Tests the hypothesis that cultures whose languages place personal pronouns at the beginning of a sentence facilitates having higher levels of individualism than cultures whose languages may place personal pronouns elsewhere, which would facilitate higher levels of collectivism. Furthermore, the hypothesis is tested against the one initially put forth by Kashima and Kashima (1998), which states that in cultures whose languages do not allow for pronoun omission are more individualistic.
Data from Romania (N = 200) is delivered.
Manuscript is now in final stage before submission.
Work presented at the 17th Annual Convention of Society for Personality and Social Psychology, San Diego, USA, 2016. (details here).
3. Cognitive Behavioral Therapy at the country level
Approached by Prof. Daniel David, I became involved in the project as the coordinator of data collection for Germany, Colombia, and Portugal. Prior to data collection I (co)coordinated the back-translation into Romanian and German of the study questionnaire.
Excerpt from the project website (details here):
“Living in a complex and globalized world, where countries/cultures/nations/societies interact more and more with one another, knowledge about the psychological profile of a nation, be it global (see Peabody, 1985-2011; Terracciano et al., 2005) and/or regional (see Rentfrow et al., 2013; 2015), can spur important (1) theoretical (e.g., to test the ABC model of CBT at national level) and (2) practical developments (e.g., to foster better communication and international peace and avoid conflicts among nations, better understanding of immigration, etc.).
CBT deals to how rational (functional) and irrational (dysfunctional) beliefs (cognitions) impact our emotions and behaviors. Both Albert Ellis (1994) and Aaron T. Beck (Beck, 2000) – the founders of CBT – envisioned two directions of research and application for CBT. Indeed, once the CBT knowledge is generated by research (e.g., by using samples and experimental designs), knowledge can be applied to (1) individuals/small groups, to understand and support human optimization/development, health promotion and prevention of psychological problems, and treatment of psychological problems and/or to (2) the larger society (e.g., countries/cultures/nations/societies), to understand and support happy and functional societies and worldwide peace.
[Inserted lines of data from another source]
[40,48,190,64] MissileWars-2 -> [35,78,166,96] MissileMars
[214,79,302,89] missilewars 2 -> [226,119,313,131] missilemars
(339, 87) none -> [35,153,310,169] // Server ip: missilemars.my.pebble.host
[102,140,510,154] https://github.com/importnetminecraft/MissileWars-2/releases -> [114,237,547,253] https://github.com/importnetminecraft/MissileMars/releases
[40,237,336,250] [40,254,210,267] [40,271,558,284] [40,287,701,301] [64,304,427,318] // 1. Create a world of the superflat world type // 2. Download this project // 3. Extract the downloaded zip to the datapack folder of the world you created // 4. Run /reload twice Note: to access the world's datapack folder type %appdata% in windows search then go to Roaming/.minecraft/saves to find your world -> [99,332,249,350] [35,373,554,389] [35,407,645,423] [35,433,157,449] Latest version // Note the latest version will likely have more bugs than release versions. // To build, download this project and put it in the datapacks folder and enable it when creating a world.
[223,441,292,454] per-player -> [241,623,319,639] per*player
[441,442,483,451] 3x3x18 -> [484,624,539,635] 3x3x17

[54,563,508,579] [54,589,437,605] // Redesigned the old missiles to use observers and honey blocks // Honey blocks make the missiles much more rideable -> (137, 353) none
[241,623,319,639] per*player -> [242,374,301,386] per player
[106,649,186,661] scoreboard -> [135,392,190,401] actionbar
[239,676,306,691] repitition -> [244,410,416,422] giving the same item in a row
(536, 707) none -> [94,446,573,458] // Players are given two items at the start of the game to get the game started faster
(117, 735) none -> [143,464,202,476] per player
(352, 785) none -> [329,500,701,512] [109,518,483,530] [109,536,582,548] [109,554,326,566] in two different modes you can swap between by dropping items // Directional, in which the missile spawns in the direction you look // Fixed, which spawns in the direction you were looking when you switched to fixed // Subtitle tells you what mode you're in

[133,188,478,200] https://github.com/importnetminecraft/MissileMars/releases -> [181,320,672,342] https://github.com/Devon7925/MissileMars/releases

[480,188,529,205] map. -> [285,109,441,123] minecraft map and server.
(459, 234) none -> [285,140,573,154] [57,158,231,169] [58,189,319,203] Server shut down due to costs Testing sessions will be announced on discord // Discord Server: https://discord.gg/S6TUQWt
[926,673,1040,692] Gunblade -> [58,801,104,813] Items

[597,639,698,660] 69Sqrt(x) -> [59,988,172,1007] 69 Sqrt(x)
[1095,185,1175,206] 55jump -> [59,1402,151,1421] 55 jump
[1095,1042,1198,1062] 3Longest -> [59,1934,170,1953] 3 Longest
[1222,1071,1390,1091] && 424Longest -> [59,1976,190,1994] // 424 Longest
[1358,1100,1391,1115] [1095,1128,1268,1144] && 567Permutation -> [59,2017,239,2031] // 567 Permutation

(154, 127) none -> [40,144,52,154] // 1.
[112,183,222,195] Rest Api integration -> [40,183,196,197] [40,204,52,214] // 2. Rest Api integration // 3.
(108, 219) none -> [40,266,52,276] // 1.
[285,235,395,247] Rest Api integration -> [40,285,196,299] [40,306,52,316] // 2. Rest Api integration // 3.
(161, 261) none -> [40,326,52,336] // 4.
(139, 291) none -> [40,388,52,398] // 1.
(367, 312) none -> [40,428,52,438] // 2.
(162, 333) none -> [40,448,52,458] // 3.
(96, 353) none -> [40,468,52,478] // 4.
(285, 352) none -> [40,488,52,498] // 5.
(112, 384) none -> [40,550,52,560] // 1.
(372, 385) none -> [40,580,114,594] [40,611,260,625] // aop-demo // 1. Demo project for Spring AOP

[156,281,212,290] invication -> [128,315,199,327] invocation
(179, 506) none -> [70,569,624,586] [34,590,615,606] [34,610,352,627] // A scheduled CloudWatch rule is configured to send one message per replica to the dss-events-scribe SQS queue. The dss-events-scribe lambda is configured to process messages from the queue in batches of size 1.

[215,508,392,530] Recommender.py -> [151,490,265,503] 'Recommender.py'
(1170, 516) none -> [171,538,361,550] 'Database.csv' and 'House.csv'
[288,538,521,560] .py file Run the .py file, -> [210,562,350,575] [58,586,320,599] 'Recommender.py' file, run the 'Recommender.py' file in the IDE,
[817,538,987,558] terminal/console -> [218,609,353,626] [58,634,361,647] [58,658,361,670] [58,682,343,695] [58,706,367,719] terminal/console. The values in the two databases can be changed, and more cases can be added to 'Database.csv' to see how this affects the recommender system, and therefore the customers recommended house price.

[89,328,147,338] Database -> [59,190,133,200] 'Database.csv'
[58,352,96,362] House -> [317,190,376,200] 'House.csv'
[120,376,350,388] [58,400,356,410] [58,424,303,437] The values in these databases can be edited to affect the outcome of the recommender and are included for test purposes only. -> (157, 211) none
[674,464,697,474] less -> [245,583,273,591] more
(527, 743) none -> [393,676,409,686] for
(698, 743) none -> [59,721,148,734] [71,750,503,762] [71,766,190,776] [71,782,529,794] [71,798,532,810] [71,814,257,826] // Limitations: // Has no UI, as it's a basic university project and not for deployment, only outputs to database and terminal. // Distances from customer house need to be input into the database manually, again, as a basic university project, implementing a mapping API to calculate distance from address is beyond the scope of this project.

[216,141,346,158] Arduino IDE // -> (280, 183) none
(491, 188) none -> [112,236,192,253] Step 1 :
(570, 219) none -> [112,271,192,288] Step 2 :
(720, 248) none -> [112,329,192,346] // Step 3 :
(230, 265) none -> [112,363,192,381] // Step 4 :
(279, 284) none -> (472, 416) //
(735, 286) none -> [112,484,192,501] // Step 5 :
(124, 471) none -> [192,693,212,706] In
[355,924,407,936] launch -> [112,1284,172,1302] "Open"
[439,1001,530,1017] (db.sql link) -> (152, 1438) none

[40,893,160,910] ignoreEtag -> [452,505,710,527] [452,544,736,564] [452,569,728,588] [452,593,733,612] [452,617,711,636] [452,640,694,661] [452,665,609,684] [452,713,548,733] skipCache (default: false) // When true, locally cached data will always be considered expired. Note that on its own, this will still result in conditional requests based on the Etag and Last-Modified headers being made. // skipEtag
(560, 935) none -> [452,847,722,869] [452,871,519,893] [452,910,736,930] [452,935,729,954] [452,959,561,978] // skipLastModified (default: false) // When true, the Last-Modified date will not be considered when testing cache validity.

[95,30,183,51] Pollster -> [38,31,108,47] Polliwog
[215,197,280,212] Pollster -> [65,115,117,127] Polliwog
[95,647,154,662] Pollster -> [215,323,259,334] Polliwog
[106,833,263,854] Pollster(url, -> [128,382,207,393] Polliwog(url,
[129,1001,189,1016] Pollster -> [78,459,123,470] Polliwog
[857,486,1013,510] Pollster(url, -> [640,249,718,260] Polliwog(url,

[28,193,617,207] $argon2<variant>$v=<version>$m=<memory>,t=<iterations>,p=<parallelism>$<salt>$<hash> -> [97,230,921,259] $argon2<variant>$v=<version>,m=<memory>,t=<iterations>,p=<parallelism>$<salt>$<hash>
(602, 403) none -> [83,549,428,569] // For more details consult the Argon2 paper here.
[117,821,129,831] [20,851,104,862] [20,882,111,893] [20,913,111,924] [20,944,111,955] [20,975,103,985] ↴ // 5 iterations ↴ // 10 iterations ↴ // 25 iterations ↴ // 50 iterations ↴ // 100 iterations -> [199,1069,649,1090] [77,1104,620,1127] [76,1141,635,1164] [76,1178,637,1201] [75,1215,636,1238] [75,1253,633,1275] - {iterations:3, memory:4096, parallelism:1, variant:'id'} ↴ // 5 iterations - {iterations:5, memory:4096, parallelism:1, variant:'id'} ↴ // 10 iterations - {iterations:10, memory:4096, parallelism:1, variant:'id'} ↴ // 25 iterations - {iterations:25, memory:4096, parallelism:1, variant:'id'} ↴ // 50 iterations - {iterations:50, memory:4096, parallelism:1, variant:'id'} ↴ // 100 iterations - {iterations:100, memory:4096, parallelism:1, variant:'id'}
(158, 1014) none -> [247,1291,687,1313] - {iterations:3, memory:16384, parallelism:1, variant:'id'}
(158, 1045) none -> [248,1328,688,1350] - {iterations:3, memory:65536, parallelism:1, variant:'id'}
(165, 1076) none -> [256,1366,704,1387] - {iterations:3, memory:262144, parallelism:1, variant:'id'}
However, the second component is less developed and/or integrated in the cross-cultural psychology movement. Therefore, cross-cultural psychology does not benefit from the extraordinary scientific potential of CBT (e.g., CBT is one of the most influential theories/practices in the current psychological science) and CBT is not related to other major cross-cultural paradigms (e.g., Hofstede’s model, Schwartz’s model, Inglehart & Welzel’s model, etc.). The present international programmatic research aims to rectify this.”